Uma poderosa imagem de marca, há mais de uma década dominante no mercado cinematográfico global |
O mais recente filme dos estúdios Marvel, As Marvels, é um aparatoso desastre comercial — eis um dado objectivo que justifica uma breve reflexão sobre o que é, ou pode ser, a criatividade cinematográfica — este texto foi publicado no site da SIC Notícias (13 novembro).
Estreado há poucos dias em todo o mundo, As Marvels, 33º filme dos estúdios Marvel — integrado no chamado Marvel Cinematic Universe (MCU) — foi abordado pelo New York Times num artigo com um título letal: “Você já viu este filme 32 vezes”. Entretanto, depois do respectivo falhanço de bilheteira durante o fim de semana, quer o Variety, quer The Hollywood Reporter, avaliaram os resultados de forma desencantada, classificando-os como um “desastre” (usando a palavra “bomb”, característica da gíria americana da imprensa especializada na área do cinema).
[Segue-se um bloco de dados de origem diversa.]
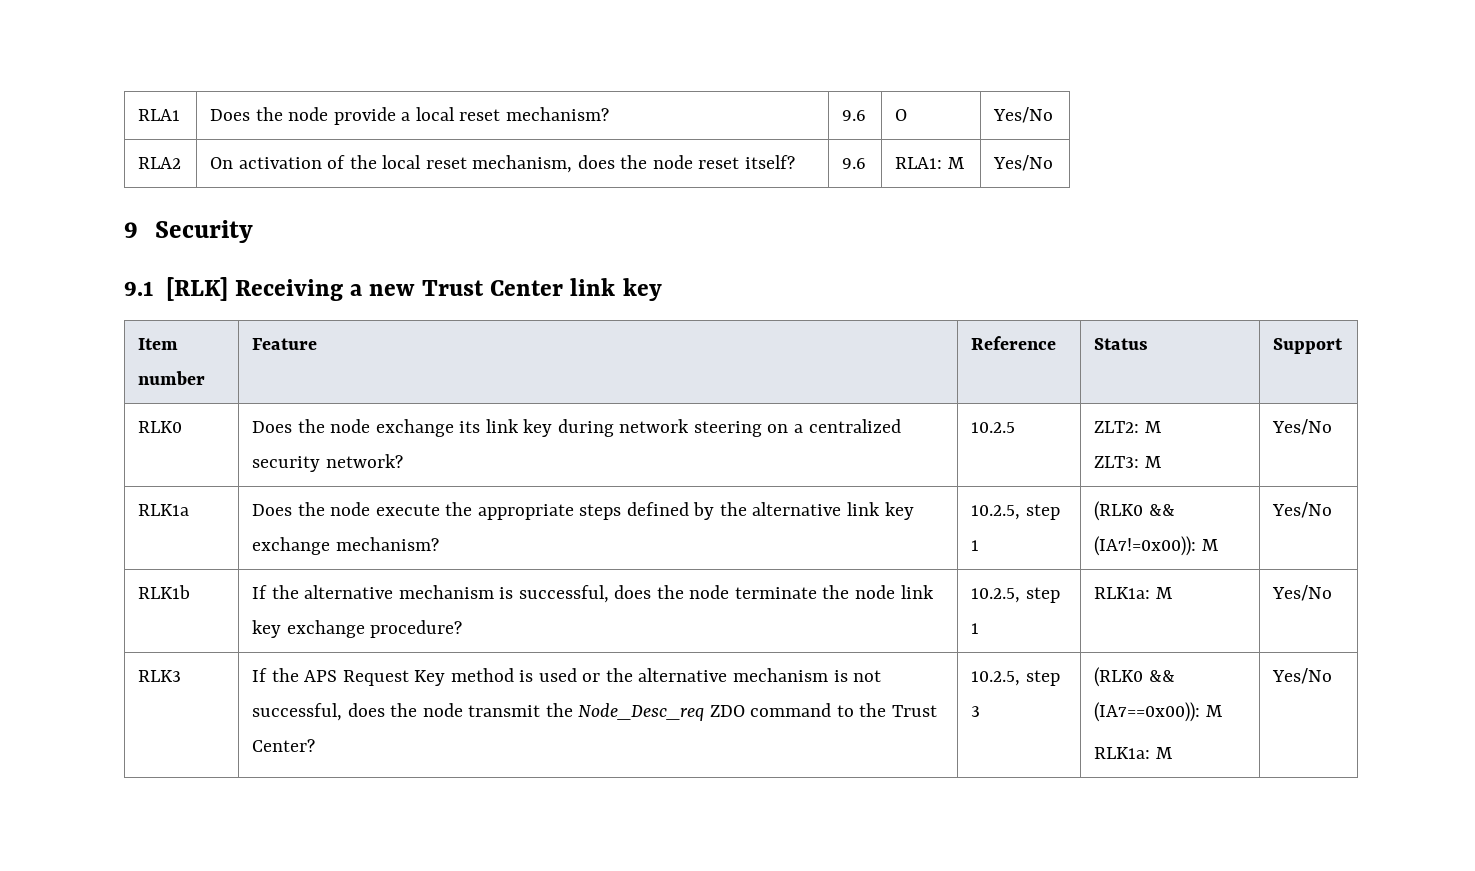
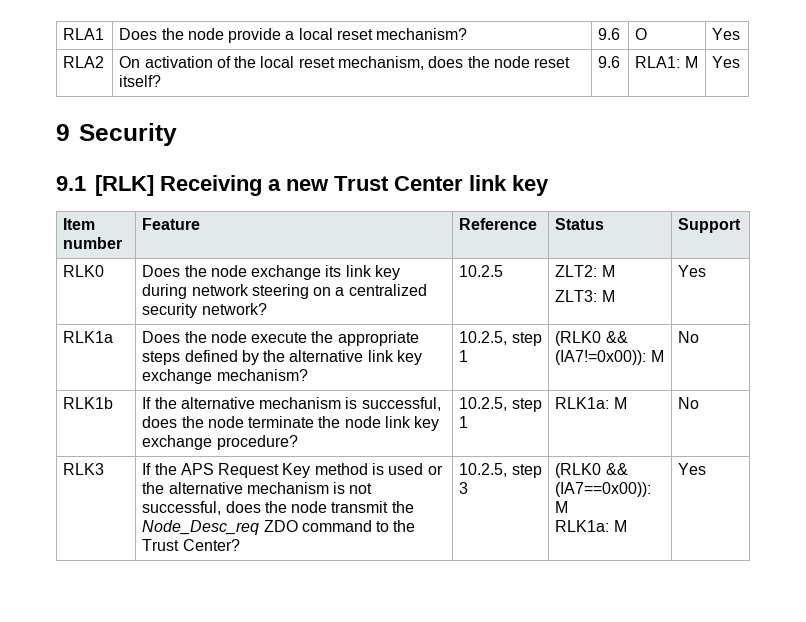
- RLA1 | Does the node provide a local reset mechanism? | 9.6 | O | Yes/No
+ RLA1 | Does the node provide a local reset mechanism? | 9.6 | O | Yes
- RLA2 | On activation of the local reset mechanism, does the node reset itself? | 9.6 | RLA1: M | Yes/No
+ RLA2 | On activation of the local reset mechanism, does the node reset itself? | 9.6 | RLA1: M | Yes
  RLK0 | Does the node exchange its link key during network steering on a centralized security network? | 10.2.5 | ZLT2: M
- ZLT3: M | Yes/No
+ ZLT3: M | Yes
- RLK1a | Does the node execute the appropriate steps defined by the alternative link key exchange mechanism? | 10.2.5, step 1 | (RLK0 && (IA7!=0x00)): M | Yes/No
+ RLK1a | Does the node execute the appropriate steps defined by the alternative link key exchange mechanism? | 10.2.5, step 1 | (RLK0 && (IA7!=0x00)): M | No
- RLK1b | If the alternative mechanism is successful, does the node terminate the node link key exchange procedure? | 10.2.5, step 1 | RLK1a: M | Yes/No
+ RLK1b | If the alternative mechanism is successful, does the node terminate the node link key exchange procedure? | 10.2.5, step 1 | RLK1a: M | No
  RLK3 | If the APS Request Key method is used or the alternative mechanism is not successful, does the node transmit the Node_Desc_req ZDO command to the Trust Center? | 10.2.5, step 3 | (RLK0 && (IA7==0x00)): M
- RLK1a: M | Yes/No
+ RLK1a: M | Yes

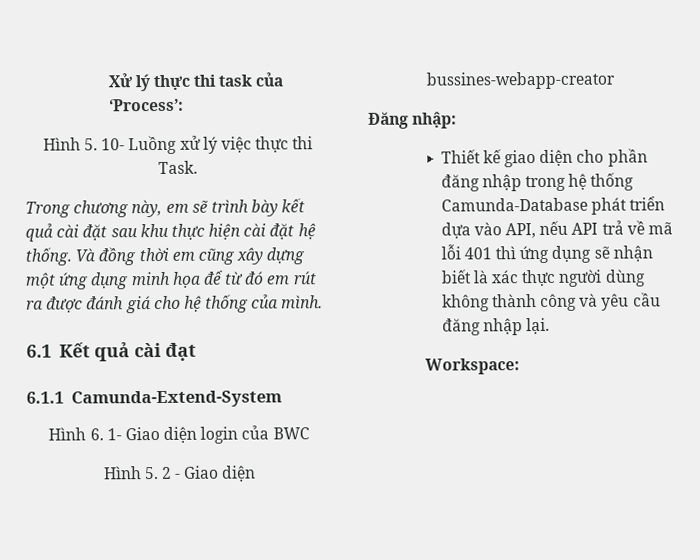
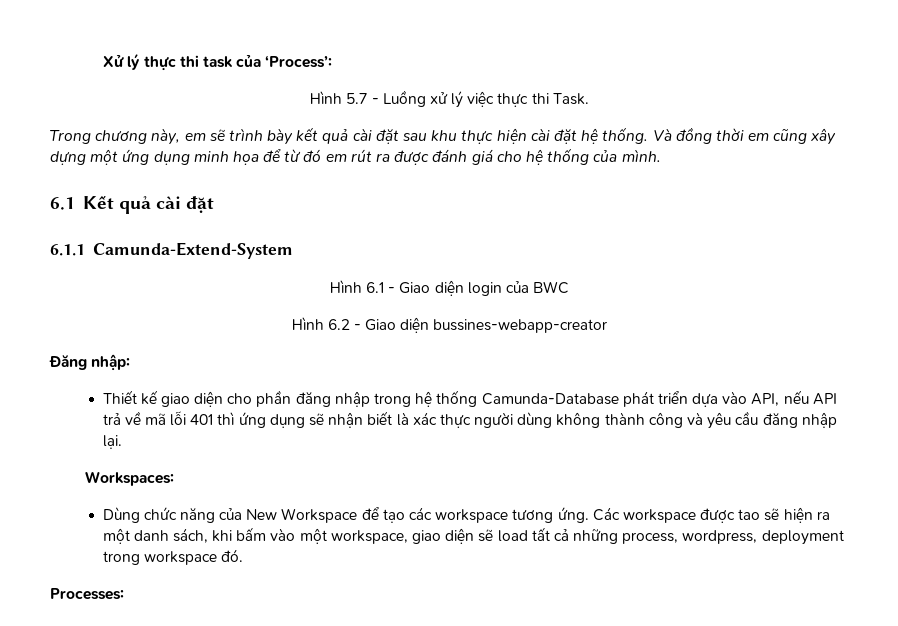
- Hình 5. 10- Luồng xử lý việc thực thi Task.
+ Hình 5.7 - Luồng xử lý việc thực thi Task.
- 6.1 Kết quả cài đạt
+ 6.1 Kết quả cài đặt
- Hình 6. 1- Giao diện login của BWC
+ Hình 6.1 - Giao diện login của BWC
- Hình 5. 2 - Giao diện bussines-webapp-creator
+ Hình 6.2 - Giao diện bussines-webapp-creator
- Workspace:
+ Workspaces:
+ Dùng chức năng của New Workspace để tạo các workspace tương ứng. Các workspace được tao sẽ hiện ra một danh sách, khi bấm vào một workspace, giao diện sẽ load tất cả những process, wordpress, deployment trong workspace đó.
+ Processes:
Vale a pena registar o facto, lembrando que não se trata de deduzir valores artísticos do dinheiro que os filmes custam ou rendem, como também seria fútil citar esse dinheiro para avaliar os resultados cinematográficos de uma qualquer produção. Para os mais precipitados, e não esquecendo que estes são filmes de gigantescos orçamentos, convém acrescentar, por contraste, que um qualquer filme independente feito com meia dúzia de tostões não é uma obra-prima só porque nasceu no meio de grandes limitações financeiras…
O desastre comercial de As Marvels pode parecer estranho, quanto mais não seja porque, no fim de semana de estreia, no mercado global, o filme acumulou a soma astronómica de 110 milhões de dólares. Ora, como Variety e The Hollywood Reporter analisam, isso é francamente pior que os 190 milhões que Capitão Marvel (2019) obteve num período idêntico — e é, sobretudo, péssimo para um filme que, assim o dizem as informações disponíveis, terá custado cerca de 270 milhões.
Em qualquer caso, essas são contas que devem ocupar a tesouraria do império Disney (que adquiriu a Marvel Entertainment em 2009 por 4 mil milhões de dólares). Neste momento, face a esta queda, o que emerge é o frágil factor nuclear de todo um “conceito” de cinema.
Claro que é mais que provável que o falhanço de As Marvels não abale a estrutura de produção dos estúdios Marvel — até porque não será arriscado prever que os próximos títulos da MCU serão novos sucessos financeiros. De um ponto de vista cinéfilo (entenda-se: exterior aos valores dos gestores financeiros), faz sentido encarar a ocasião recordando uma questão ancestral: não basta possuir uma elaborada estratégia de marketing — estratégia que, evidentemente, não falta à Marvel — para manter um programa, seja ele qual for, de criação cinematográfica.
Assim, é normal (e, mais do que isso, salutar) que manifestemos muitas diferenças quando avaliamos os filmes. O “bom” ou “mau” dos juízos de valor faz parte das diferenças de pensamento e sensibilidade que nos aproximam ou afastam, eventualmente gerando um diálogo interessante. Acontece que reduzir os filmes a uma mera contabilidade de mais milhões ou menos milhões está longe de ser, por si só, uma ideia criativa de cinema. Além de que, como se prova, essa contabilidade está também muito longe de ser a garantia de um público fiel.